Charlie Jane: [00:19:18] No, I mean, I get it. I mean, you know, counterpoint, I think some of the places that the British colonized actually were better at making tea than the British ever have been. 

Annalee: [00:19:26] Yeah, no, and better at lots of things than the British ever were. But the point is that, you know, our idea of what's normal in these situations sometimes does come from these like older ideas of what is strange that grow out of these kinds of political relationships. And so destroying the innocence of Arthur Dent here was just my way of kind of bringing us to the final thing that I really want to talk to you about, which is whether absurdism is inherently political and how we can use it now politically, because I do feel like absurdism is really back in a big way. And it's, it's really hard to wield it. Like you were saying earlier, when politics get absurd, which they do under fascism and other kinds of authoritarianism, how do you make fun of them using the language that they're using to dismantle our society? Sorry, that's just a huge question. 

Charlie Jane: [00:20:25] Yeah, I mean, that's like three questions, but I'll do the best I can. First of all, I think, you know, obviously, all storytelling is political on some level. Like, I think there's no such thing as a story that doesn't have politics embedded in it. 

Annalee: [00:20:36] Yes. 

Charlie Jane: [00:20:37] You and I have both kind of made a career out of that proposition. 
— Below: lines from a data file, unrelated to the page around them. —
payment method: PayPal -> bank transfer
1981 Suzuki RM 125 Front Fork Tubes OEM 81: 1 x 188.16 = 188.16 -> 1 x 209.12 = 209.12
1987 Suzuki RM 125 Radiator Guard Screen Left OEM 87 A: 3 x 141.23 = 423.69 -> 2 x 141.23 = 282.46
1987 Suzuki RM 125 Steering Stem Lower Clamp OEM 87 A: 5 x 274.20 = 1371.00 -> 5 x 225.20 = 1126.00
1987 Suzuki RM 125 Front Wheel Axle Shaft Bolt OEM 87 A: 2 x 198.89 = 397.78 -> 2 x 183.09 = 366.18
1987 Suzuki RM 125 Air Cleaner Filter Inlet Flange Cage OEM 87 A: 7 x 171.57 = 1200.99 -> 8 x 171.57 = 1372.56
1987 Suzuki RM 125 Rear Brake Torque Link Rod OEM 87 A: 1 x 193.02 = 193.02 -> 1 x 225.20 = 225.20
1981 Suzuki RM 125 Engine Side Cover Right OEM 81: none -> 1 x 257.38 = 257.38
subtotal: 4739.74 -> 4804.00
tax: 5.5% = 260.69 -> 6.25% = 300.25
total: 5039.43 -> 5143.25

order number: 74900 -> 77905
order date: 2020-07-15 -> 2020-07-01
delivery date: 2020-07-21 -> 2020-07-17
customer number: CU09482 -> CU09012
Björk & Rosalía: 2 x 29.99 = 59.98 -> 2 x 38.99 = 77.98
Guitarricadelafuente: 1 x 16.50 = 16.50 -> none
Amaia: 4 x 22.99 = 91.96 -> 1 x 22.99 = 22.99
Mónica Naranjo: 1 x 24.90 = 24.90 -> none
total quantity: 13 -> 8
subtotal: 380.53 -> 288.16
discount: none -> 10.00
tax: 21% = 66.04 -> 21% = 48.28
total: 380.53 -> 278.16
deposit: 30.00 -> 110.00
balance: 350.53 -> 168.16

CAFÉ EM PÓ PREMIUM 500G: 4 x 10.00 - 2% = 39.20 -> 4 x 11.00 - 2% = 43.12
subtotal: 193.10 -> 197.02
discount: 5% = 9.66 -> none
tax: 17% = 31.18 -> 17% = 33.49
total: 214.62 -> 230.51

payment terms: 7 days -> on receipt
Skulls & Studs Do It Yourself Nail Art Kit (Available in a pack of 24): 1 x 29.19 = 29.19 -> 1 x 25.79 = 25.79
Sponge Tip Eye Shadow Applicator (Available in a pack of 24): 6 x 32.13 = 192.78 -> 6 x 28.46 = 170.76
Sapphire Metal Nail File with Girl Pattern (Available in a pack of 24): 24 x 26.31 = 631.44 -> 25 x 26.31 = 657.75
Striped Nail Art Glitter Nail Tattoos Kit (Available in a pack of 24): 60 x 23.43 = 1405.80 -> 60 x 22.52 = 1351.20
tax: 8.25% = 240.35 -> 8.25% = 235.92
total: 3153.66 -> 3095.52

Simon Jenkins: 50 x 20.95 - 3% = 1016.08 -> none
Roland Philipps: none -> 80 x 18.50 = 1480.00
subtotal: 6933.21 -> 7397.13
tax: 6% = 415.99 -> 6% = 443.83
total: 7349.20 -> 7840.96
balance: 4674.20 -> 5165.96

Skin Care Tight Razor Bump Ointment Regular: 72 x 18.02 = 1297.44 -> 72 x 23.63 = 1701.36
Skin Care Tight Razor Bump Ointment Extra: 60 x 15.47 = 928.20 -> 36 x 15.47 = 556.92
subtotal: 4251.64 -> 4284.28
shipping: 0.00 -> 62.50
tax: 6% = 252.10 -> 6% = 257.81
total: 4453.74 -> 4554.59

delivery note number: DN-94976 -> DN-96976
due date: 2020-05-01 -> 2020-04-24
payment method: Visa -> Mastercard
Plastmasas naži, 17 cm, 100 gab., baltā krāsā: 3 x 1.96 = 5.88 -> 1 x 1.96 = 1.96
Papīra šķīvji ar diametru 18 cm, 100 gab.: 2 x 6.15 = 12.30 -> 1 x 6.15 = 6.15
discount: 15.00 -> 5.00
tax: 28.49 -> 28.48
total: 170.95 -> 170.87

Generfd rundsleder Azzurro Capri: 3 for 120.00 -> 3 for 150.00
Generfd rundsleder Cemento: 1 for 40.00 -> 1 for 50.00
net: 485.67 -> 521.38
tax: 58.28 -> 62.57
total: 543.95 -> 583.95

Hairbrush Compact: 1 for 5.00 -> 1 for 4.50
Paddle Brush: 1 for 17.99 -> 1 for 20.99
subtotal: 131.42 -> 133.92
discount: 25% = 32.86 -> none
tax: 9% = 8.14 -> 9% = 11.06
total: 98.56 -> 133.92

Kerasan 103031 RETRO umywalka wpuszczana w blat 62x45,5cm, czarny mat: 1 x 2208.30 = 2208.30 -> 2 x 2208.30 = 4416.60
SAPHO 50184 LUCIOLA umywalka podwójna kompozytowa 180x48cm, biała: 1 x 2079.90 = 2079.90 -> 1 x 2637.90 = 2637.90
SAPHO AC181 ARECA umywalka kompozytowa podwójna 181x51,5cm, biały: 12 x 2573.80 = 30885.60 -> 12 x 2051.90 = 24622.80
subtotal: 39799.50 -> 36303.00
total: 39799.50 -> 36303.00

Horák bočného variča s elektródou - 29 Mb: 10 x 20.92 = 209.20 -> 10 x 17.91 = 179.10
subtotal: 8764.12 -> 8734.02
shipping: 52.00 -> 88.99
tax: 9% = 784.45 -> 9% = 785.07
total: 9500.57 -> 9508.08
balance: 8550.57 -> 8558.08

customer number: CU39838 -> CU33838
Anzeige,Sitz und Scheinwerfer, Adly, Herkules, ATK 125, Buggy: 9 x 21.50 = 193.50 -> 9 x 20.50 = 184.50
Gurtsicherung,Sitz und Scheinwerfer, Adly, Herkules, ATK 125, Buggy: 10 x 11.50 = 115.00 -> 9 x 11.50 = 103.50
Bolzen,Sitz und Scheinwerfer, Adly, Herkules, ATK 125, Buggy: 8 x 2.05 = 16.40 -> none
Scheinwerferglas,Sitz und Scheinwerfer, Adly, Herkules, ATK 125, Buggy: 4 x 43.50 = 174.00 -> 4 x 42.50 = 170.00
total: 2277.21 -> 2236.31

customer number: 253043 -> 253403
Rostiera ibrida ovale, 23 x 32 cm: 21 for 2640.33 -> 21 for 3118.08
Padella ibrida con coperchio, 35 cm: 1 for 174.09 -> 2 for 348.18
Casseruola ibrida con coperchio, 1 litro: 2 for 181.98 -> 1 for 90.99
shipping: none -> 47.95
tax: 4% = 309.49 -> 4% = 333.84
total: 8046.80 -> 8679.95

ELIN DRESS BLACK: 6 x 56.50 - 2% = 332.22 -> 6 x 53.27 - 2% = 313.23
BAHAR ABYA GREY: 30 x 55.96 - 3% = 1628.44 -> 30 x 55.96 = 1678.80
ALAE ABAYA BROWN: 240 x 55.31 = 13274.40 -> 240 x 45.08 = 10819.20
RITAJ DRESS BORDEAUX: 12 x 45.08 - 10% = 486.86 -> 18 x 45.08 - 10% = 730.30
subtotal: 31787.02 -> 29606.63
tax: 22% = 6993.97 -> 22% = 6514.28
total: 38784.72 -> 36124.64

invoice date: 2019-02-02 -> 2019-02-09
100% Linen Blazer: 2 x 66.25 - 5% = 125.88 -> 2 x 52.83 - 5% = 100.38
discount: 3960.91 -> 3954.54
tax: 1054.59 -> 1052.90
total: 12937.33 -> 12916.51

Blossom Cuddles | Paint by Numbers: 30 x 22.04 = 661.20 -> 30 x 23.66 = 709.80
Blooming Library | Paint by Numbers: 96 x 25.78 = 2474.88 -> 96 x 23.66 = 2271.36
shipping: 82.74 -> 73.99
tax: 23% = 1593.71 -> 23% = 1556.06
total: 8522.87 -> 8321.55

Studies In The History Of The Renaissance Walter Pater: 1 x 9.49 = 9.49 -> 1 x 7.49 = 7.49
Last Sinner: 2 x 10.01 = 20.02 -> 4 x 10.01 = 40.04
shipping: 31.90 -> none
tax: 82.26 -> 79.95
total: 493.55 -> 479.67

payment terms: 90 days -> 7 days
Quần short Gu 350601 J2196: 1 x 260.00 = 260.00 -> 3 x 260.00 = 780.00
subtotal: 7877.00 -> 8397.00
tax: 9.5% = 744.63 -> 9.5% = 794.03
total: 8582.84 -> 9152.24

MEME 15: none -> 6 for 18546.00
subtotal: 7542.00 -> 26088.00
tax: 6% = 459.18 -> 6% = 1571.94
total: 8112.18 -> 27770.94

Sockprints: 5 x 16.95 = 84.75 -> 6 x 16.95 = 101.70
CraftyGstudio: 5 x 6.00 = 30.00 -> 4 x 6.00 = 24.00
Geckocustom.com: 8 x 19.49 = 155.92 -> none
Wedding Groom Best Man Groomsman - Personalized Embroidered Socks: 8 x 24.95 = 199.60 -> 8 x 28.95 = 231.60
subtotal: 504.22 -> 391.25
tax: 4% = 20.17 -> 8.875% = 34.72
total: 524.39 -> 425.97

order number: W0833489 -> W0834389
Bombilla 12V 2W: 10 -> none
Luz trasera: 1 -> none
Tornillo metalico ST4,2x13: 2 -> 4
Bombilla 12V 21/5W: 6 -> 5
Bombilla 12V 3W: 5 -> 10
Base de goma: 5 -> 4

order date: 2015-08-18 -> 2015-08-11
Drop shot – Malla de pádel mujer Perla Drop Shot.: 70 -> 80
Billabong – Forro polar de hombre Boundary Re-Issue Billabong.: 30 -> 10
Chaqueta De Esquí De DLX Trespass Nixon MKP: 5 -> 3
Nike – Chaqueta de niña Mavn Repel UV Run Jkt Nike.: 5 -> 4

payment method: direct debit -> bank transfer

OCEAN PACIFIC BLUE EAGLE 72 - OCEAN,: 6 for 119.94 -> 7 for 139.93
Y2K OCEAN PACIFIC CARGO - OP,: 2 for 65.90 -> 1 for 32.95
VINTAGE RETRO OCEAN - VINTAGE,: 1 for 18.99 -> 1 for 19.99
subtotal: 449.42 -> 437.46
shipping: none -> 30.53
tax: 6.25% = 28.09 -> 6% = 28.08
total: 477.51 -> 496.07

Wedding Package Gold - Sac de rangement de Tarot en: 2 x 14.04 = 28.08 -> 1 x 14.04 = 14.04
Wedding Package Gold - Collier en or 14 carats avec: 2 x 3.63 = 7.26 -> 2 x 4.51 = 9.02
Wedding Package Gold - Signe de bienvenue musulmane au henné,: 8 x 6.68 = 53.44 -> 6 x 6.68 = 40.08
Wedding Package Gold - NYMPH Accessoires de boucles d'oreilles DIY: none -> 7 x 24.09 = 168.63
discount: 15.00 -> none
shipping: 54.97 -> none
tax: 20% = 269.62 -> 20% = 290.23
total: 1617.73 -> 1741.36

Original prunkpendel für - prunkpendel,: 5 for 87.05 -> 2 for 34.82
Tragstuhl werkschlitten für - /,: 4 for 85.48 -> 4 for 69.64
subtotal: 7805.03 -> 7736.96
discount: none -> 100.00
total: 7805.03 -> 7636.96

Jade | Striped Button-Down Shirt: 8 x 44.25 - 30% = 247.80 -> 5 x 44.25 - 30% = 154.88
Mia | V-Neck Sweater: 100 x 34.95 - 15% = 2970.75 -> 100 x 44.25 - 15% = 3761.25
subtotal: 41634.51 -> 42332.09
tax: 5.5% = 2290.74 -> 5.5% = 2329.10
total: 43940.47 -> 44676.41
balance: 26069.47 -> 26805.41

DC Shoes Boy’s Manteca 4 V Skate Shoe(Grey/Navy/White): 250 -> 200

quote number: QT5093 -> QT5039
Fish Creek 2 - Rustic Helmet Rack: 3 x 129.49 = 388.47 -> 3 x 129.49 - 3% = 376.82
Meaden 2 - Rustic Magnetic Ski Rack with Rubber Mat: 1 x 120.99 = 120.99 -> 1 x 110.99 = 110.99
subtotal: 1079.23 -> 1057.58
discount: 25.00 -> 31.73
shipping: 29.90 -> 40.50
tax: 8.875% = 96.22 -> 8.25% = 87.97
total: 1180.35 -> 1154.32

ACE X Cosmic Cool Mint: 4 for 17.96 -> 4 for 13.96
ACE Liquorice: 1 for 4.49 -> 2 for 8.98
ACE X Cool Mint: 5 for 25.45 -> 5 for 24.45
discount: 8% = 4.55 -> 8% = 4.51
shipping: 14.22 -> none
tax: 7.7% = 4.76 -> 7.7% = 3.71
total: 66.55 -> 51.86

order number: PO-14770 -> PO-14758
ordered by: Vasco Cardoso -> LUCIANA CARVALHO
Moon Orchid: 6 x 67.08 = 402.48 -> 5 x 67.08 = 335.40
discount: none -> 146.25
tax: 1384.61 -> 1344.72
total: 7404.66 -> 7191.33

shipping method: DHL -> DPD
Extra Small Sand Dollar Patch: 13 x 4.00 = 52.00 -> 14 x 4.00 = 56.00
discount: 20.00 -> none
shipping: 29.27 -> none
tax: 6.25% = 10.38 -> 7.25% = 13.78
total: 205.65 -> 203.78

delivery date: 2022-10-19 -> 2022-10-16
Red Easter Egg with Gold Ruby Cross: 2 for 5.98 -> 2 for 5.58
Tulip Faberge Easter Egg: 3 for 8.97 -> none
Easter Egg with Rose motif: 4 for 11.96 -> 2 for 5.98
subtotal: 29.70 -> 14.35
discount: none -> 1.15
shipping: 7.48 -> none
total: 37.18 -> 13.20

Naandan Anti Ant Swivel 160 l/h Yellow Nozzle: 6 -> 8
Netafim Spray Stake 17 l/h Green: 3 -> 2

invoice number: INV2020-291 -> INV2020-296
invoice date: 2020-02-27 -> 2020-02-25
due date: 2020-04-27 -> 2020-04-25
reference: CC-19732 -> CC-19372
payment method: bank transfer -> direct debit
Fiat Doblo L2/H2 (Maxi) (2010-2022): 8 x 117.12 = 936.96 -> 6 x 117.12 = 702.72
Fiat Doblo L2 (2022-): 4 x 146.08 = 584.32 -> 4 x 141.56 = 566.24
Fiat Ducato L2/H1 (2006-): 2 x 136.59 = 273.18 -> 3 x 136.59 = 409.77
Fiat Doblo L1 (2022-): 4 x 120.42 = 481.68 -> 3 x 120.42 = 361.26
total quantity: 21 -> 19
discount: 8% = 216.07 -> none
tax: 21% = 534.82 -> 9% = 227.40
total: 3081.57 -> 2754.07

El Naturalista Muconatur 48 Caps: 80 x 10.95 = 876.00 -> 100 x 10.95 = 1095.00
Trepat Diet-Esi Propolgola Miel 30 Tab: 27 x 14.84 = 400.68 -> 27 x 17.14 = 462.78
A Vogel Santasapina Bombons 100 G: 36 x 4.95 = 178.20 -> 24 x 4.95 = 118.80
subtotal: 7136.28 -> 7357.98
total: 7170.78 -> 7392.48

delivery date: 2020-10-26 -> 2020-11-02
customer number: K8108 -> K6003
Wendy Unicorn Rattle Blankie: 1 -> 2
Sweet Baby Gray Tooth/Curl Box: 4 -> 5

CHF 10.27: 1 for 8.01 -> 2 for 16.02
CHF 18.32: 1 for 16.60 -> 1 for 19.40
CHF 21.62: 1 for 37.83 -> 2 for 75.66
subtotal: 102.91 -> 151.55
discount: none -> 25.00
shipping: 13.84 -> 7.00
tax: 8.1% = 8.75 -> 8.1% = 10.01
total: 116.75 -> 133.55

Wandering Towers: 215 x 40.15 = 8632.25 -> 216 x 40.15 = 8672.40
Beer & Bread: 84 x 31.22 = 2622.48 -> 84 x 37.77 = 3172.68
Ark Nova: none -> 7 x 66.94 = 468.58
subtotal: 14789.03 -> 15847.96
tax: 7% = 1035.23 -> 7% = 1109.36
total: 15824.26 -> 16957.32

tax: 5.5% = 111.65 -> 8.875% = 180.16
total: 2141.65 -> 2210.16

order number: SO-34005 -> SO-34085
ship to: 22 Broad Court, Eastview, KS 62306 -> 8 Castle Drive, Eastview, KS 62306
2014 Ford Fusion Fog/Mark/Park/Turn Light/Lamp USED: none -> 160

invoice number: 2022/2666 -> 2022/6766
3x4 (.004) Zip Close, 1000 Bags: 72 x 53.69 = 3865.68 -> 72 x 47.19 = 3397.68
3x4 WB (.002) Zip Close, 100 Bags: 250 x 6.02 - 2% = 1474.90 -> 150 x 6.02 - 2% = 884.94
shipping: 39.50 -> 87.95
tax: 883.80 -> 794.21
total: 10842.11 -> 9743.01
Annalee: [00:20:40] Yeah. The first law of Newitz and Anders is...

Charlie Jane: [00:20:44] We have jobs because of that idea.

Annalee: [00:20:46] Yeah.

Charlie Jane: [00:20:47] All stories are political. But I think that absurdism is the political in a very specific way, which is the thing I kind of talked about at the start of this segment. Everybody pretends the world makes sense. Everybody pretends that there are rules and that things are like predictable and logical and that like, if you do X, then Y will happen, because that's the way it's supposed to work. And like, we know that like basically every single one of those rules, every single one, one of those models of how the world is supposed to work is basically just like a bunch of duct tape and loopholes and exceptions and like only on every third Thursday, blah, blah, blah. Like being a child, you kind of know that the adults are…

Annalee: [00:21:22] Total idiots. 

Charlie Jane: [00:21:23] Yeah, full of crap. But being an adult is really like it's just constantly being gaslit by the world. And you kind of in order to function in the world as an adult, you have to go along with it. You have to pretend that you also think things make sense. Things go really badly for you really quickly if you just let on that you are aware that things are just total nonsense. People will just smack you down in a really brutal way, I think. 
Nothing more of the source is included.